PATROCINIO REGIONALE AL GAY PRIDE, FINCO: “NON AVVALLIAMO VALORI DI LOBBY SU CUI I VENETI NON HANNO UN SENTIRE COMUNE”

di admin
“La Regione ha tutto il diritto di negare il patrocinio a una manifestazione se ritiene che questa non risponde in toto a valori comuni ai veneti.

E chi ci ha eletti non l’ha fatto certo perché avvallassimo sfilate carnevalesche della lobby omosessuale, che già imperversa tra i bimbi, costretti a sorbirsi fiabe gay già all’asilo o libri che sviliscono la famiglia alle scuole medie. Bene ha fatto perciò l’assessore Isi Coppola a negare il patrocinio a una manifestazione di dubbio gusto che non apporta alcun valore all’immagine dell’istituzione”.
Così il consigliere leghista Nicola Finco, che sostiene totalmente il diniego dell’assessore alle Pari opportunità a concedere il patrocinio regionale all’evento che nei giorni scorsi si è svolto in varie città del Veneto. “Gli elettori che ad ampissima maggioranza ci hanno indicato alla guida della Regione – prosegue Finco – sapevano perfettamente a che valori ci richiamavamo, in primis a quello della famiglia tradizionale.
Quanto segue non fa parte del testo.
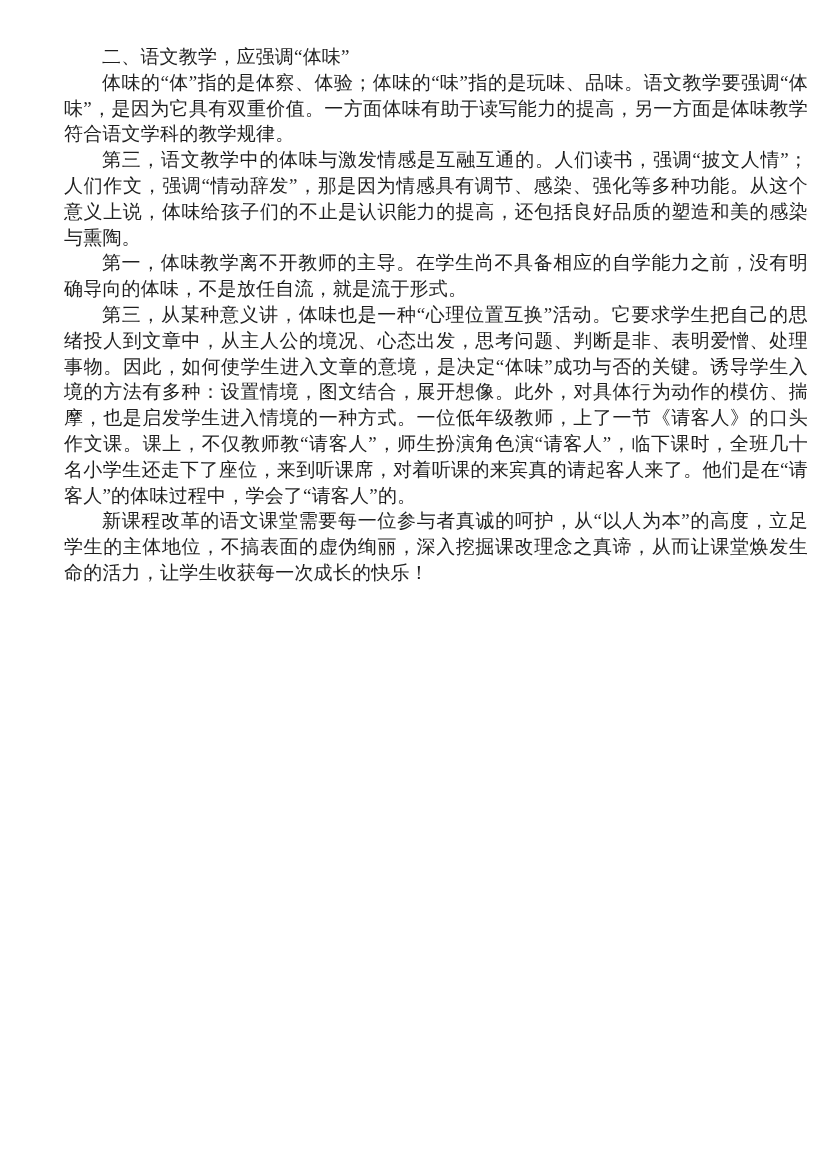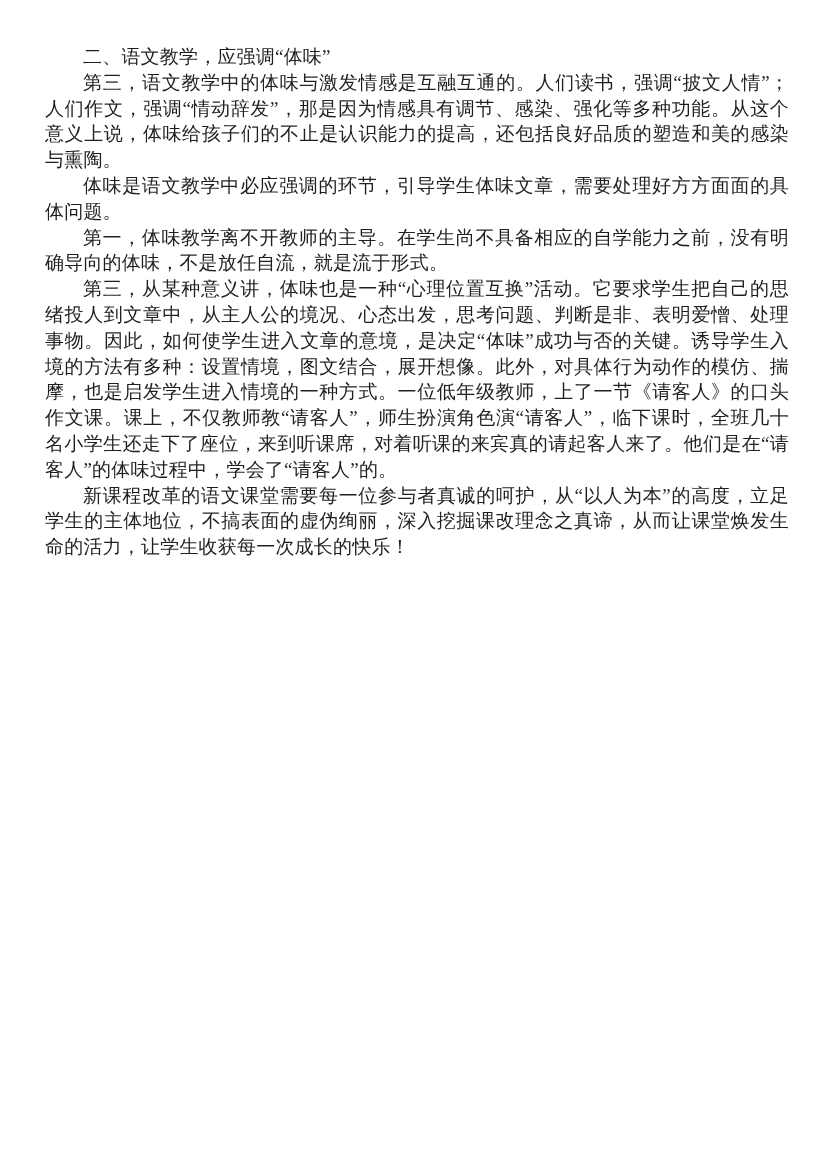"二、语文教学，应强调“体味”" .page { padding: 44px 38px 0 45px -> 44px 38px 0 64px }
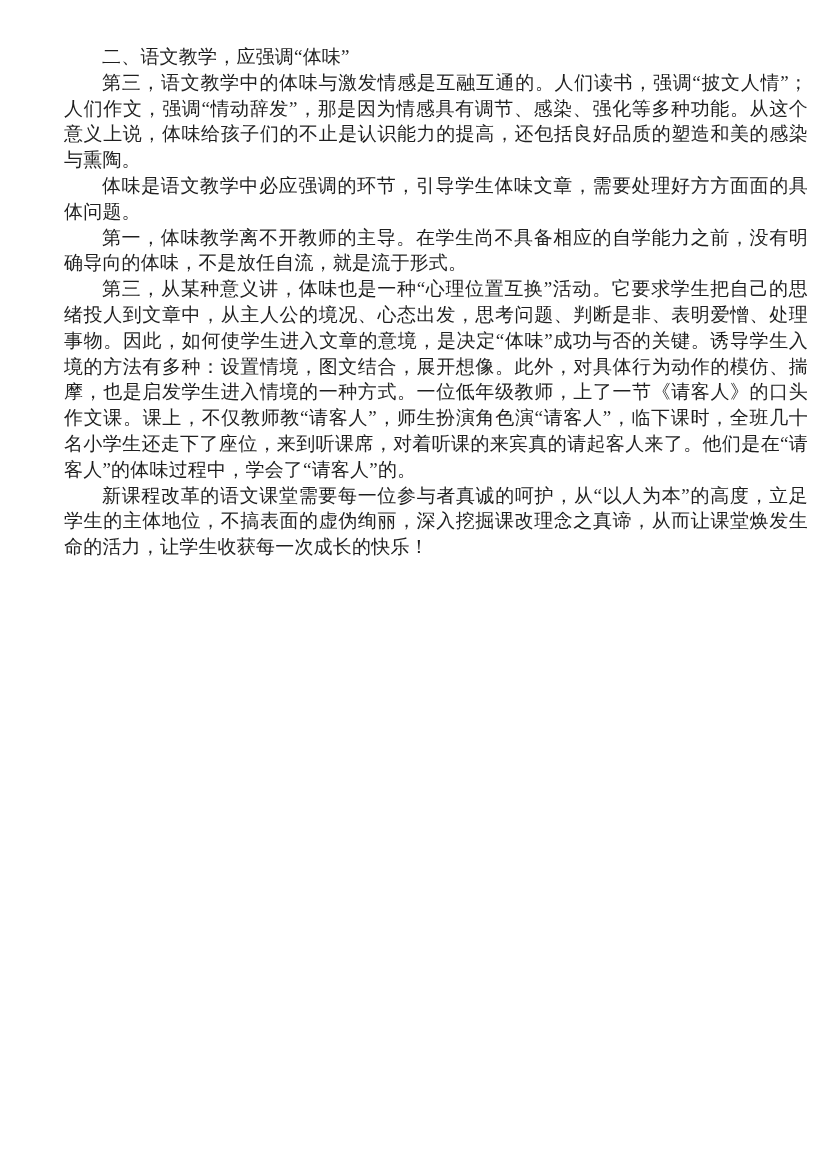"体味的“体”指的是体察、体验；体味的“味”指的是玩味、品味。语文教学要强调“体味" p { html: none -> <p>体味的“体”指的是体察、体验；体味的“味”指的是玩味、品味。语文教学要强调“体味”，是因为它具有双重价值。一方面体味有助于读写能力的提高，另一方面是体味教学符合语文学科的教学规律。</p> }
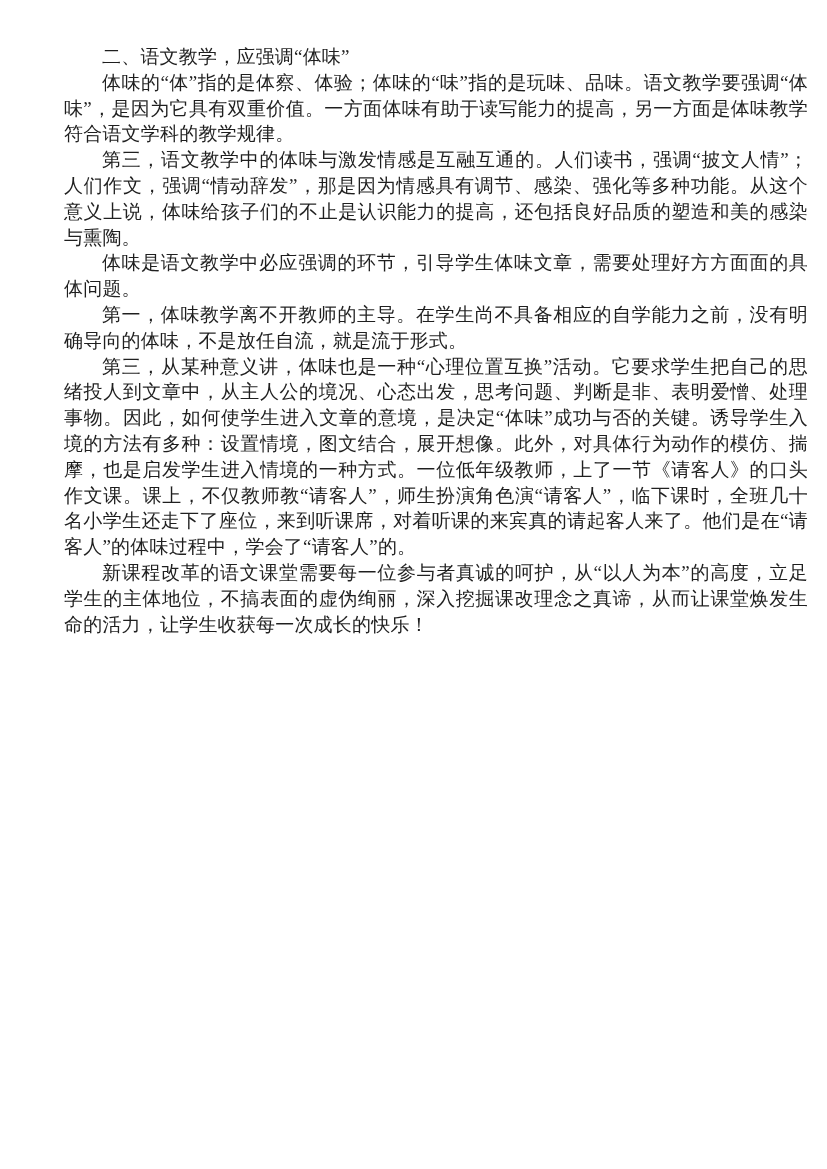"体味是语文教学中必应强调的环节，引导学生体味文章，需要处理好方方面面的具体问题。" p { html: <p>体味是语文教学中必应强调的环节，引导学生体味文章，需要处理好方方面面的具体问题。</p> -> none }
Quanto alle coppie, ognuno è libero di fare ciò che vuole, e nessuno di noi pretende di imporre comportamenti di un certo orientamento. Personalmente sono favorevole ad un dibattito sull’apertura dei diritti alle coppie conviventi, etero o omo, ma chiudo totalmente al riconoscimento di tutte le ‘famiglie’ o all’adozione da parte dei gay. Ed escludo totalmente che la Regione del Veneto possa imprimere il proprio logo su iniziative di dubbio stile: le critiche pervenute all’assessore Coppola provengono solamente da chi vuole imporre una lobby che già ha spazi eccessivi nelle scuole, nella cultura, nella pubblicità, e che tra poco, con l’approvazione della Legge Scalfarotto, costringerà chi esprime una critica in merito ad affrontare processi giudiziari per reati di opinione”.